In [3]:
import numpy as np
import matplotlib.pyplot as plt
from collections import Counter
from empiricaldist import Pmf

def manual_calculate_percentile(data, percentile):
    """
    Calculate the given percentile of a list of numbers manually.

    Parameters:
    data (list): The list of numbers.
    percentile (float): The percentile to calculate (between 0 and 100).

    Returns:
    float: The value at the given percentile.
    """
    # Sort the data
    sorted_data = sorted(data)

    # Calculate the index
    index = (percentile / 100) * (len(sorted_data) - 1)
    #index = percentile / 100 * (len(sorted_data) + 1) # This is the formula used most often when I looked into it.

    # If the index is an integer, return the value at this index
    if index.is_integer():
        return sorted_data[int(index)]
    else:
        # If the index is not an integer, interpolate between the two surrounding values
        lower_index = int(index)
        upper_index = lower_index + 1
        interpolation_weight = index - lower_index
        return sorted_data[lower_index] + interpolation_weight * (sorted_data[upper_index] - sorted_data[lower_index])

def manual_calculate_percentile_given_score(data, score):
    """
    Calculate the percentile of a given score manually.

    Parameters:
    data (list): The list of numbers.
    score (float): The score to calculate the percentile of.

    Returns:
    float: The percentile of the given score.
    """
    # Sort the data
    sorted_data = sorted(data)

    # Calculate the index
    index = sorted_data.index(score)

    # Calculate the percentile
    # Percentile = (number of values below score) ÷ (total number of scores) x 100

    # or
    percentile = (index / len(sorted_data)) * 100

    return percentile


test_scores2 = [67, 70, 75, 76, 77, 78, 80, 83, 85, 87, 88, 89, 90, 93, 95]

percentile = manual_calculate_percentile_given_score(test_scores2, 88)
print(f'88 is in the following percentile: {percentile}.')

value = manual_calculate_percentile(test_scores2, percentile)
print(f'The value at the {percentile} percentile is {value}.')

# Sample data: 60 test scores with some repeated values
test_scores = np.random.choice(range(50, 101), size=60, replace=True)

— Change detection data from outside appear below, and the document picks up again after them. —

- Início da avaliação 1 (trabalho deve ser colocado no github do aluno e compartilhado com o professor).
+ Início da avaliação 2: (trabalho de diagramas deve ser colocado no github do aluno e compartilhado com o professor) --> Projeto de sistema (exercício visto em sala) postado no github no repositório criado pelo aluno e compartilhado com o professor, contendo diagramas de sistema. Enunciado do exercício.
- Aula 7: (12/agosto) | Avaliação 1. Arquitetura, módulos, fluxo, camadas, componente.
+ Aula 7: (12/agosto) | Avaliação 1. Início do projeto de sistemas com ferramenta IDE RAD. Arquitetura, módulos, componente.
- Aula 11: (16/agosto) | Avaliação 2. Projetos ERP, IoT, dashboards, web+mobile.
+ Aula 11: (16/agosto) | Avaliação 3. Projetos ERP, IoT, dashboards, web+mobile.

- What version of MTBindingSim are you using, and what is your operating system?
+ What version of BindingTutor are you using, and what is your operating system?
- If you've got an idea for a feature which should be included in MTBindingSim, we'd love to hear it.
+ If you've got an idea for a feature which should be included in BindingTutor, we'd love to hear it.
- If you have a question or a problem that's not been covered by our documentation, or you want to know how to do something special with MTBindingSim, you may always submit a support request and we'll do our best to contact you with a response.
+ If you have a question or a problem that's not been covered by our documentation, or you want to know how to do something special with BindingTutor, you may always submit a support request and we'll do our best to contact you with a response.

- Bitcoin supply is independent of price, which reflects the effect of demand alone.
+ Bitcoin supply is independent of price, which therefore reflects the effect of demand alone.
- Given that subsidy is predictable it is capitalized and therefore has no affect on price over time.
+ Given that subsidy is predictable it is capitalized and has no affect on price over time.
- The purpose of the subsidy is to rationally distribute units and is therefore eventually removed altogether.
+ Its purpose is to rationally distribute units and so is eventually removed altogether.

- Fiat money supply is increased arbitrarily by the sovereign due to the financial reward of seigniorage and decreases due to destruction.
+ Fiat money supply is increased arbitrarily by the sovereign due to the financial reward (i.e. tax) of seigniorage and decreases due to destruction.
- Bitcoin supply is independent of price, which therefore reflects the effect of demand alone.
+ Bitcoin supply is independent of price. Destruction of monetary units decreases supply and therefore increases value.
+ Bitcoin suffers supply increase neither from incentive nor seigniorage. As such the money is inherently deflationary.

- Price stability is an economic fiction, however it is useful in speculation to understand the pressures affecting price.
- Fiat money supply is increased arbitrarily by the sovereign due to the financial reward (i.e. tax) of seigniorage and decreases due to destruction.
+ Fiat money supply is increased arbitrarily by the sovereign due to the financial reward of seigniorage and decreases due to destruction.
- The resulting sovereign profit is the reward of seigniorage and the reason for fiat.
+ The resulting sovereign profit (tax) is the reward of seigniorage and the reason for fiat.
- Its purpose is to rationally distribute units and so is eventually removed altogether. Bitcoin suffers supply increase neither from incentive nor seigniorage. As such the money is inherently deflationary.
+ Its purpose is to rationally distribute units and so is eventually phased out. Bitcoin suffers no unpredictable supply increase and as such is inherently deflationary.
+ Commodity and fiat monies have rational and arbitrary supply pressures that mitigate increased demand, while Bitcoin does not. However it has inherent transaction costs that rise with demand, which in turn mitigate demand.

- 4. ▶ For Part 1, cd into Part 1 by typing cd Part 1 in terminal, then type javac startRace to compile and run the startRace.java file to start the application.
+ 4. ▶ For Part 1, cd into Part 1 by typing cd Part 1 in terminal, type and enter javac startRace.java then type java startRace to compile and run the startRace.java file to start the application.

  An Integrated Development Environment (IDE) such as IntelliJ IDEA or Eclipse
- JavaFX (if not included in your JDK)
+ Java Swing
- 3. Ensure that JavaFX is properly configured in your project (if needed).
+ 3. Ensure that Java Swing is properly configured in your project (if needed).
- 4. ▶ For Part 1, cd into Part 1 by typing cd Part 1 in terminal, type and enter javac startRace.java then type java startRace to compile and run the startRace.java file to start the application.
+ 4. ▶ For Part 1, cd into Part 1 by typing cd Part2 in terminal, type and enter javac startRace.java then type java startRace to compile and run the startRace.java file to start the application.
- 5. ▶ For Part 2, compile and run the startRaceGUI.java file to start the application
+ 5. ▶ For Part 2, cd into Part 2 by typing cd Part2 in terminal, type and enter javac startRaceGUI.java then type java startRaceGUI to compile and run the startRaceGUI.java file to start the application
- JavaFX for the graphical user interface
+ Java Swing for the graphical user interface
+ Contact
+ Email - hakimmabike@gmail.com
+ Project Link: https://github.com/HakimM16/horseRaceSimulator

# Calculating basic statistics
mean_score = np.mean(test_scores)
median_score = np.median(test_scores)
mode_score = Counter(test_scores).most_common(1)[0][0]  # Most common value

# Calculating quartiles
first_quartile = np.percentile(test_scores, 25)
third_quartile = np.percentile(test_scores, 75)

# Calculating a specific percentile, e.g., the 90th percentile
ninety_percentile = np.percentile(test_scores, 90)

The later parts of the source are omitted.